Des liens historiques réactivés par la Fête du Trône
La soirée officielle organisée à Kintélé pour le vingt-sixième anniversaire de l’accession au Trône de Sa Majesté Mohammed VI a offert un miroir de la relation privilégiée qu’entretiennent Rabat et Brazzaville. Dans son adresse, le chargé d’affaires Ahmed Agargi a rappelé le caractère « exceptionnel » des rapports noués entre le souverain chérifien et le Président Denis Sassou Nguesso, tous deux promoteurs d’une diplomatie faiblement médiatisée mais résolument tournée vers la stabilité du continent. Cette proximité personnelle, héritage de plusieurs décennies de coopération, se transforme aujourd’hui en moteur institutionnel apte à irriguer la politique publique des deux États.
Une Grande Commission Mixte comme laboratoire de projets
Le lancement à Brazzaville des travaux préparatoires de la troisième session de la Grande Commission Mixte de Coopération témoigne d’une volonté partagée de sortir la relation bilatérale du seul registre déclaratif. À ce stade, les négociateurs planchent sur un portefeuille de conventions allant des services numériques à l’agro-industrie, en passant par la modernisation de la formation professionnelle. Le modèle est éprouvé : des projets à taille humaine, co-construits, qui doivent rapidement générer des externalités positives. Au-delà des signatures, il s’agit d’installer des cadres de gouvernance capables de garantir l’exécution et l’évaluation des programmes, condition sine qua non pour faire de cette commission un véritable accélérateur de développement durable.
Énergie et infrastructures : des convergences stratégiques
La transition énergétique figure en tête des priorités communes. Le Royaume chérifien, passé en vingt ans d’importateur structurel à pionnier des énergies renouvelables, offre un retour d’expérience précieux pour le Congo-Brazzaville qui ambitionne de diversifier son mix au-delà du pétrole. La perspective d’un transfert de savoir-faire dans le solaire hors-réseau ou la micro-hydroélectricité alimente les discussions. Sur le terrain des infrastructures, la renommée des groupes marocains dans la construction portuaire et ferroviaire constitue un atout pour les corridors logistiques que Brazzaville souhaite densifier afin de fluidifier le commerce sous-régional.

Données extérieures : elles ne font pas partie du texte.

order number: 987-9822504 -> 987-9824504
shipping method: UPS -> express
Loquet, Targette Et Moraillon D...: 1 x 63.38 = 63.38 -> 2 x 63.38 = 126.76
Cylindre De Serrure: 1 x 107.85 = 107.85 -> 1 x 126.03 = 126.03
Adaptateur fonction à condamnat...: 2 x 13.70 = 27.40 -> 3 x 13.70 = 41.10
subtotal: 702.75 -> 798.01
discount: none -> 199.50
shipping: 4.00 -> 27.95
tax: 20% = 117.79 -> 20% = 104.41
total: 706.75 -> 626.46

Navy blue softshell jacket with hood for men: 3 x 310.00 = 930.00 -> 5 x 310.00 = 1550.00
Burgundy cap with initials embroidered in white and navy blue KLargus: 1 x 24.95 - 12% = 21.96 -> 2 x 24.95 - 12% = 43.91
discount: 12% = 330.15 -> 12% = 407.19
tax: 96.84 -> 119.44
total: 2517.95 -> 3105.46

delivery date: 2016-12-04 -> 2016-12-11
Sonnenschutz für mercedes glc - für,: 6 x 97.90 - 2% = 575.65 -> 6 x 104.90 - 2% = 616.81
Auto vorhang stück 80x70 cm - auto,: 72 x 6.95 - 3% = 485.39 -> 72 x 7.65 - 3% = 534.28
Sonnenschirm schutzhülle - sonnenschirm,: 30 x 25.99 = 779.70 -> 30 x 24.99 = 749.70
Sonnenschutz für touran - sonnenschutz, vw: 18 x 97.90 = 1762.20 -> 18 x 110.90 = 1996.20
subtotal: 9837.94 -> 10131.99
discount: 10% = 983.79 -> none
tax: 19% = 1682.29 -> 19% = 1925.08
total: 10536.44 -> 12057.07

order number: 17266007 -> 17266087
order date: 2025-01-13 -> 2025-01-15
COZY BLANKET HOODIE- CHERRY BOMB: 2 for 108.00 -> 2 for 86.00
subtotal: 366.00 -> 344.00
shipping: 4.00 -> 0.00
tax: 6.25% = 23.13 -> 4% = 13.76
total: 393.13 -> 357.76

Un panafricanisme pragmatique comme horizon commun
À l’échelle continentale, Rabat et Brazzaville se retrouvent dans la promotion d’un panafricanisme de résultats, fondé sur la souveraineté économique plutôt que sur le seul discours idéologique. Le diplomate marocain a cité la Commission Climat du Bassin du Congo, coprésidée par le Président Sassou Nguesso, comme emblème d’une solidarité climatique Sud-Sud susceptible d’attirer financements verts et technologies adaptées. De même, le projet de Gazoduc Atlantique porté par le Maroc et le Nigeria ouvre des perspectives d’interconnexion énergétique auxquelles le Congo pourrait à terme s’adosser, consolidant ainsi l’espace économique intégré que défend l’Agenda 2063 de l’Union africaine.
Perspectives et responsabilités partagées
Pour transformer l’essai, les deux capitales devront cependant veiller à synchroniser leurs cadres réglementaires et à approfondir la mobilité des compétences. La multiplication de bourses d’études et de stages professionnels apparaît, de ce point de vue, comme un catalyseur d’intégration humaine. À Brazzaville, certains observateurs insistent également sur la nécessité d’associer les collectivités locales aux futurs projets afin d’ancrer la coopération dans les territoires. Un fin connaisseur du dossier résume le défi : « L’amitié entre chefs d’État demeure un atout, mais seul un partenariat inclusif et évalué sur la durée crédibilisera la démarche ». En d’autres termes, la relation maroco-congolaise dispose de tous les instruments pour devenir un levier partagé de croissance durable ; elle est désormais attendue sur le terrain des réalisations tangibles, dans le strict respect des priorités nationales et des ambitions panafricaines.